Si l'on reprend les termes de cette question en les adaptant aux mathématiques, son inanité saute aux yeux car qui s'exclamerait « pourquoi les mathématiques sont-elles si compliquées ? ». Il est de notoriété publique que les mathématiques sont compliquées : un long apprentissage, comptant de nombreuses années d'étude et accompagné d'un discours approprié, nous en ont finalement persuadés. Tapoter une calculette, nous en sommes sûrs, ne s'apparente pas à faire des mathématiques et se tromper dans les touches n'est pas vécu comme une insuffisance en mathématiques.

Reprenons encore les termes pour les adapter à la mécanique, « pourquoi la mécanique est-elle si compliquée ? » pourrait s'exclamer un automobiliste immobilisé le long d'une autoroute. Il a encore (pour quelques années seulement) la possibilité d'ouvrir le capot de sa voiture et de contempler la belle ordonnance de fils, de tuyaux et de pièces métalliques qui autrefois fonctionnaient lorsqu'il mettait le contact. Mais, fort heureusement pour lui, existent des garagistes et des mécaniciens qui pourront remettre en état sa voiture. Notre automobiliste n'aura plus que le goût amer de l'argent dépensé sans savoir pourquoi cela ne marchait plus ni pourquoi cela re-marche. Notons que, dans ce cas, recourir à un professeur d'université en mécanique n'a que peu de chances d'être fructueux : l'écart entre la science mécanique et la technique étant par trop grand.

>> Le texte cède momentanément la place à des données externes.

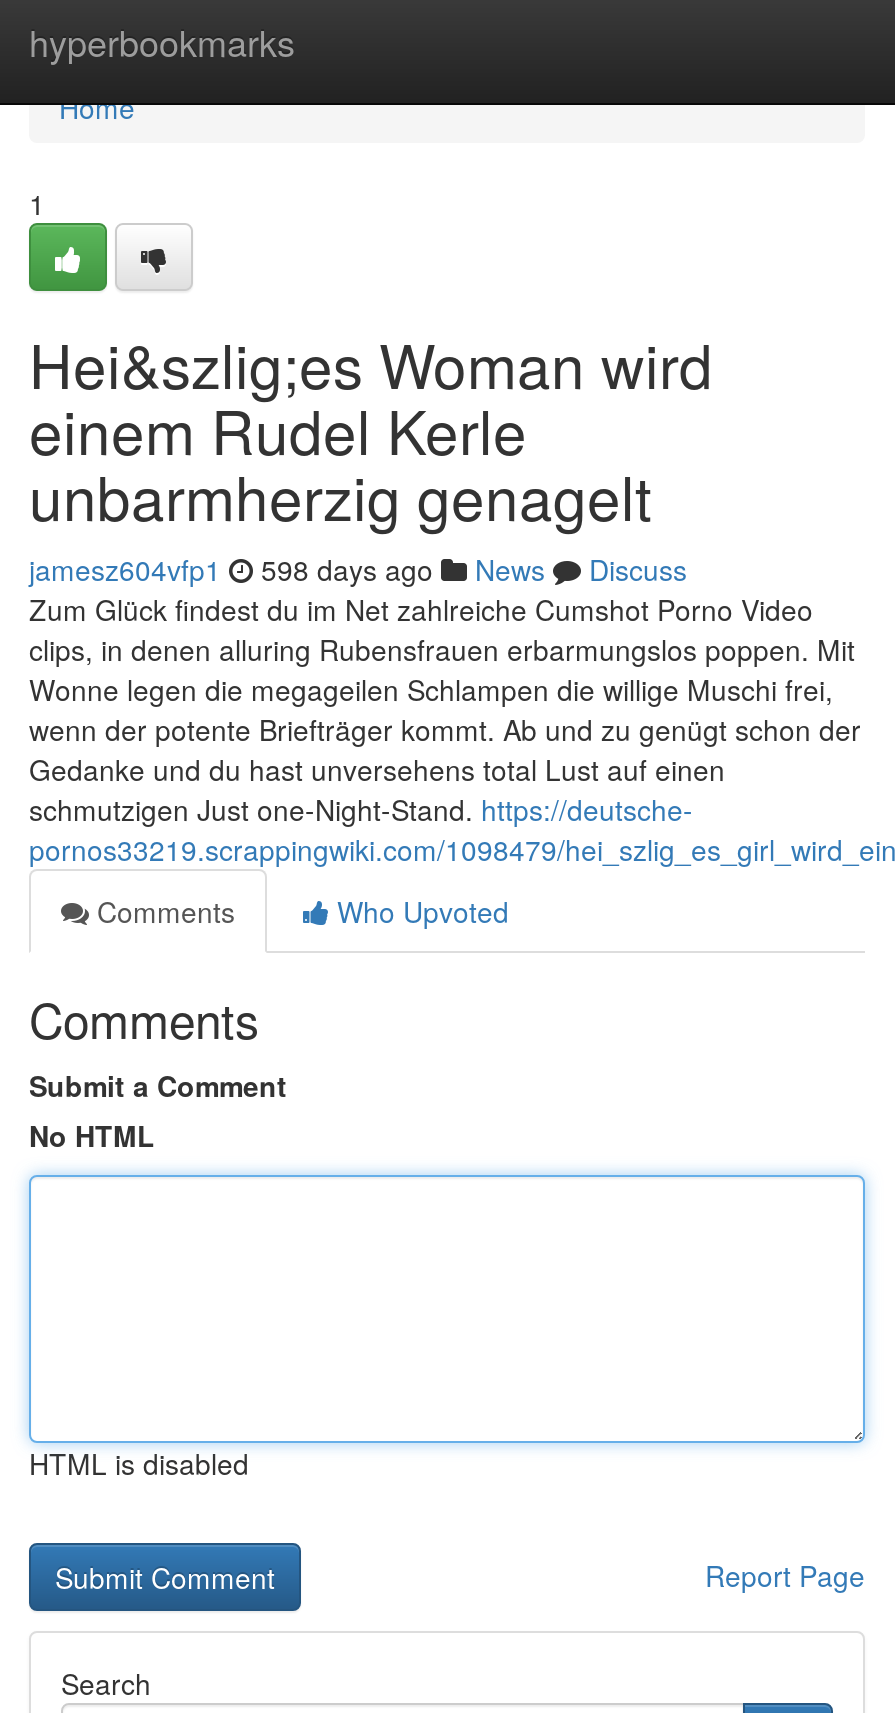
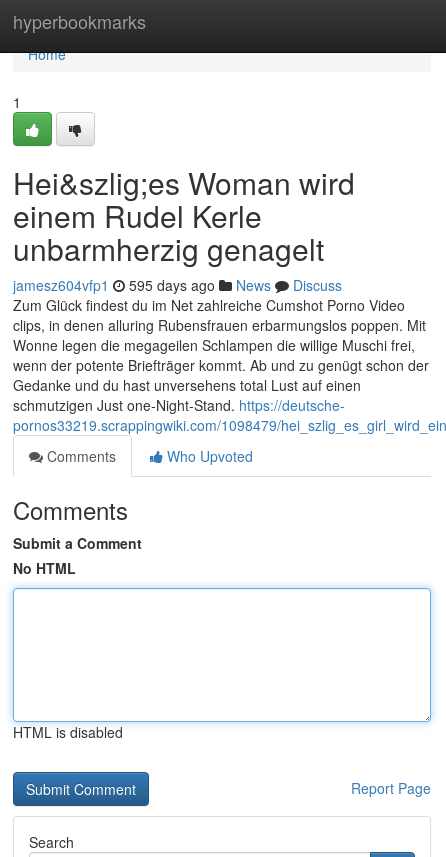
[29,549,687,589] jamesz604vfp1 598 days ago News Discuss -> [13,275,342,295] jamesz604vfp1 595 days ago News Discuss

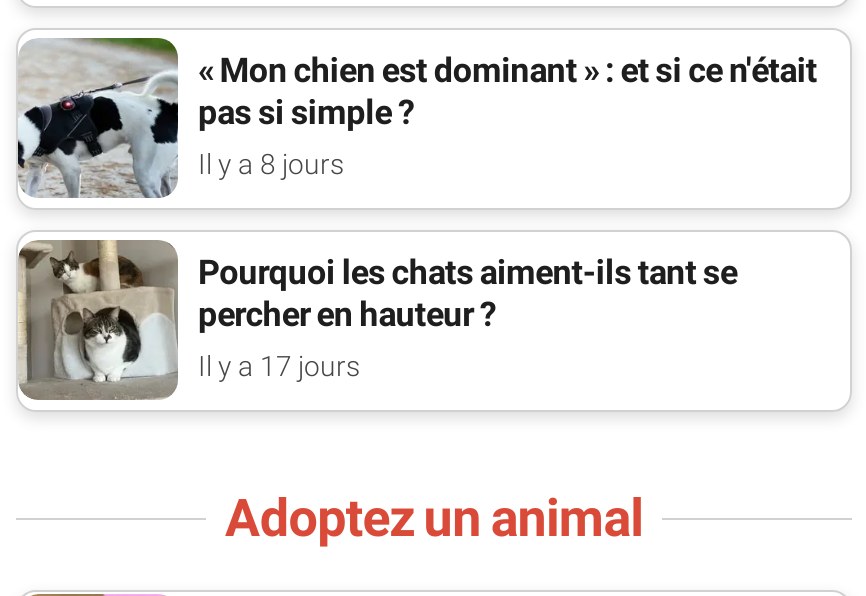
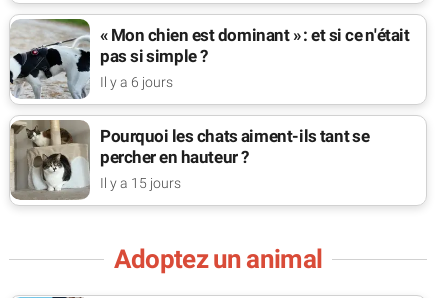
[198,147,344,179] Il y a 8 jours -> [100,74,173,90] Il y a 6 jours
[198,349,360,381] Il y a 17 jours -> [100,174,181,190] Il y a 15 jours

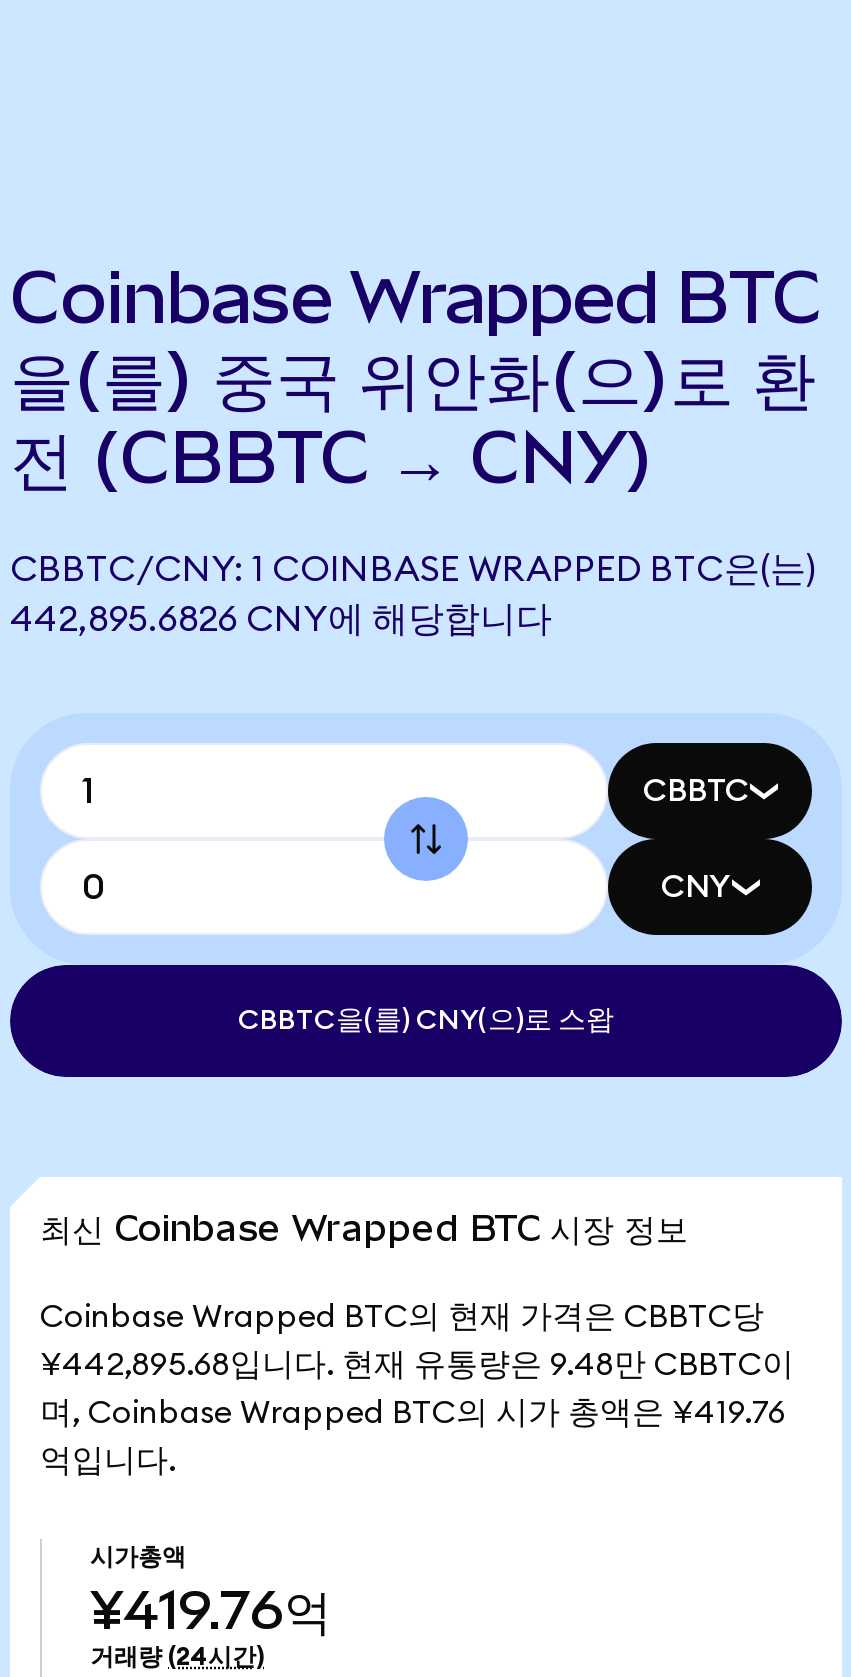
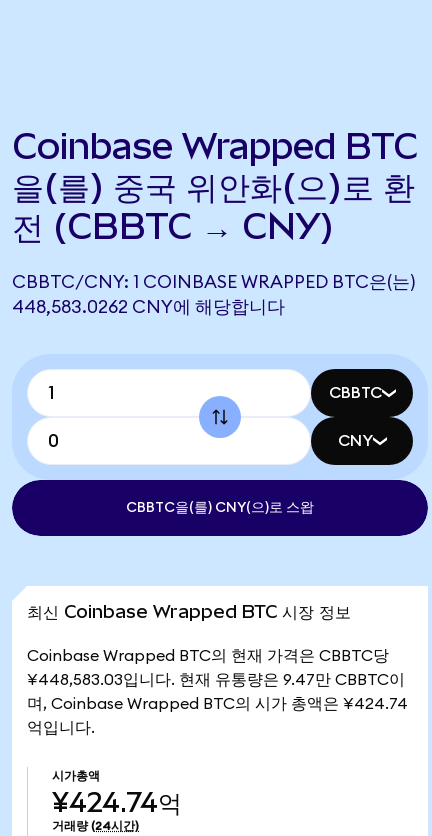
[10,601,552,637] 442,895.6826 CNY에 해당합니다 -> [12,298,285,316] 448,583.0262 CNY에 해당합니다
[40,1349,794,1381] ¥442,895.68입니다. 현재 유통량은 9.48만 CBBTC이 -> [27,672,405,688] ¥448,583.03입니다. 현재 유통량은 9.47만 CBBTC이
[40,1397,786,1429] 며, Coinbase Wrapped BTC의 시가 총액은 ¥419.76 -> [27,696,408,712] 며, Coinbase Wrapped BTC의 시가 총액은 ¥424.74
[90,1579,332,1641] ¥419.76억 -> [52,787,182,818] ¥424.74억

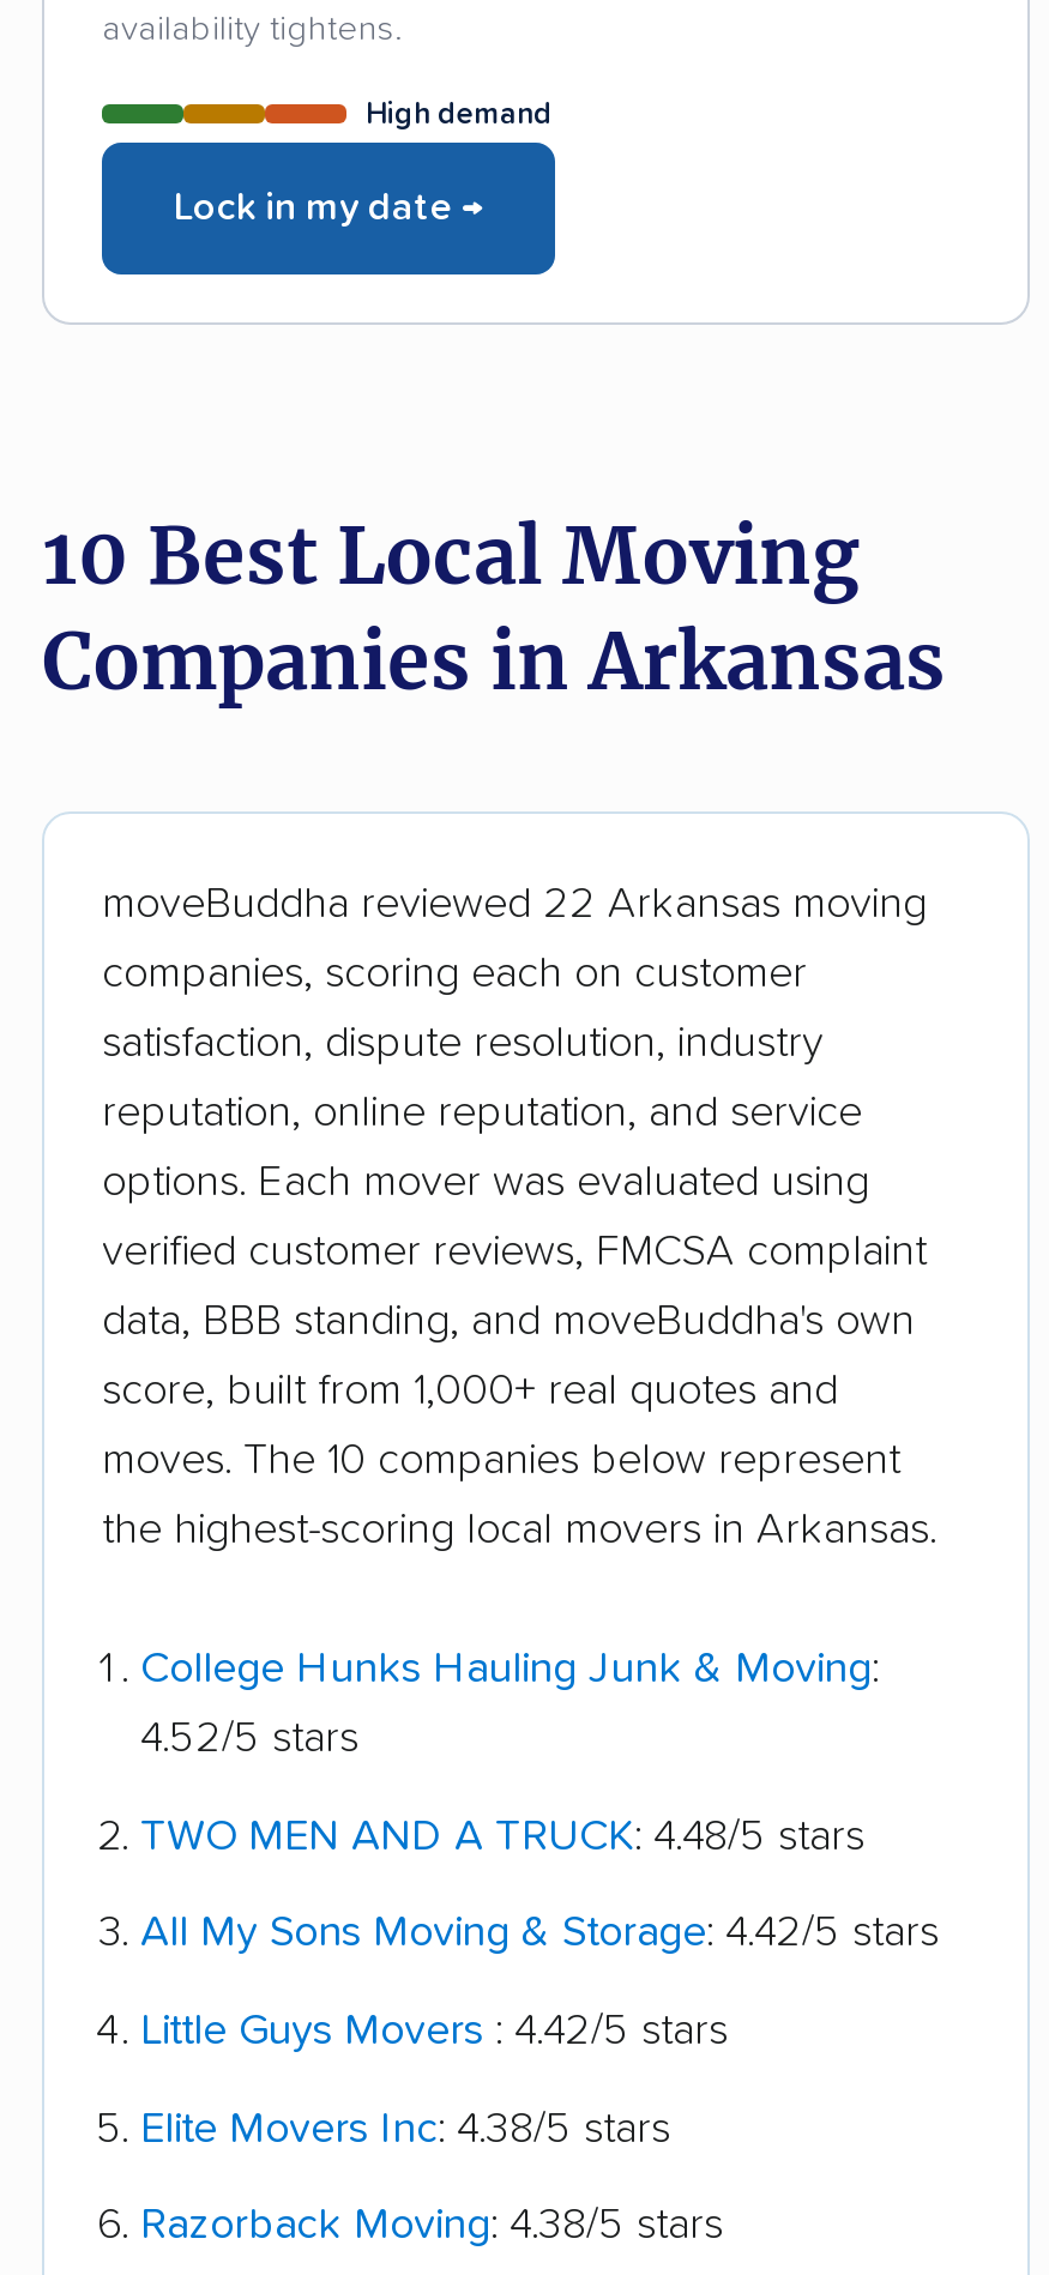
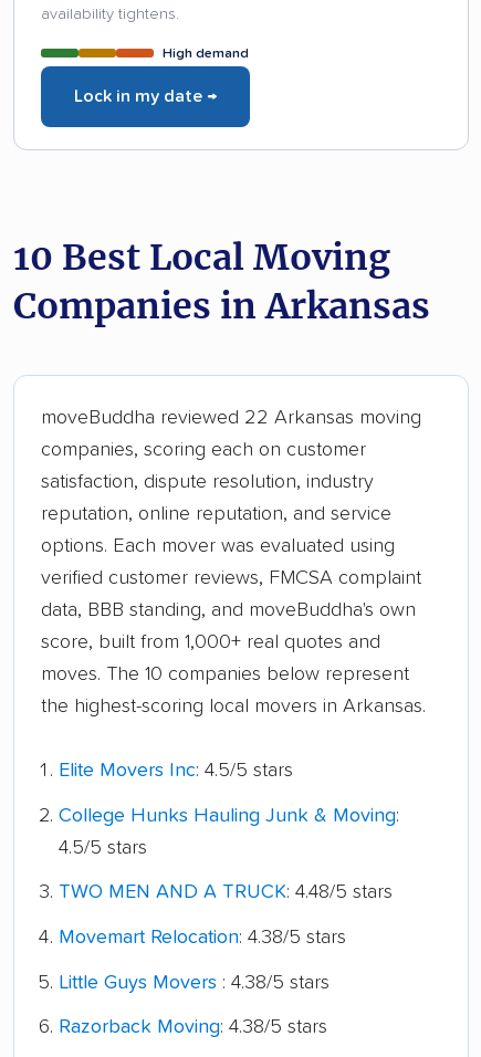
none -> [59,760,293,780] Elite Movers Inc: 4.5/5 stars
moved [140,1648,879,1691] -> [59,805,399,825]: College Hunks Hauling Junk & Moving:
[140,1717,358,1760] 4.52/5 stars -> [59,838,147,857] 4.5/5 stars
moved [140,1815,864,1858] -> [59,883,393,902]: TWO MEN AND A TRUCK: 4.48/5 stars
[140,1912,939,2151] All My Sons Moving & Storage: 4.42/5 stars | Little Guys Movers: 4.42/5 stars | Elite Movers Inc: 4.38/5 stars -> [59,928,346,992] Movemart Relocation: 4.38/5 stars | Little Guys Movers: 4.38/5 stars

Conduire n'est pas « faire de la mécanique » pas plus que mettre en gras un titre n'est « faire de l'informatique ». En revanche, déceler un bruit bizarre en roulant et l'attribuer aux pneus ou au moteur, à la direction ou au freinage, aide le diagnostic du mécanicien. Déceler si un dysfonctionnement provient de l'affichage ou du réseau, d'un disque ou de l'ordonnancement facilite, de même, le diagnostic. Encore faut-il, tout comme en mécanique, connaître les grandes fonctions et leurs relations, savoir ouvrir le capot et nommer les éléments découverts. C'est ce but que sert l'ouvrage de Laurent Bloch.

L'informatique ne se réduit pas à un ordinateur, ni même aux logiciels qui l'équipent. Un ordinateur a une structure physique (unité centrale, périphériques, etc.), il est animé par un système d'exploitation qui, lui même, est structuré (ordonnancement, système de fichiers, réseaux, etc.) et sert de support à de multiples applications. Cette structure et son histoire, la lente maturation des concepts et leur évolution sous la pression des connaissances, des désirs et de la mercatique sont excellemment narrées dans ce livre.

Ce livre est excellent et constitue une remarquable introduction à l'informatique, science de l'abstrait, par le biais d'un de ses produits les plus immatériels mais des plus répandus : les systèmes d'exploitation. J'en recommande la lecture à tout utilisateur conscient et curieux car sa future liberté, en tant que simple utilisateur de l'informatique, dépend en grande partie de sa capacité à comprendre les enjeux des batailles politiques qui, en ce moment, font rage. Et si le lecteur de cette préface se demande pourquoi la liberté intervient dans ce qui n'est qu'une matière technique, nous l'invitons derechef à se plonger dans cet ouvrage.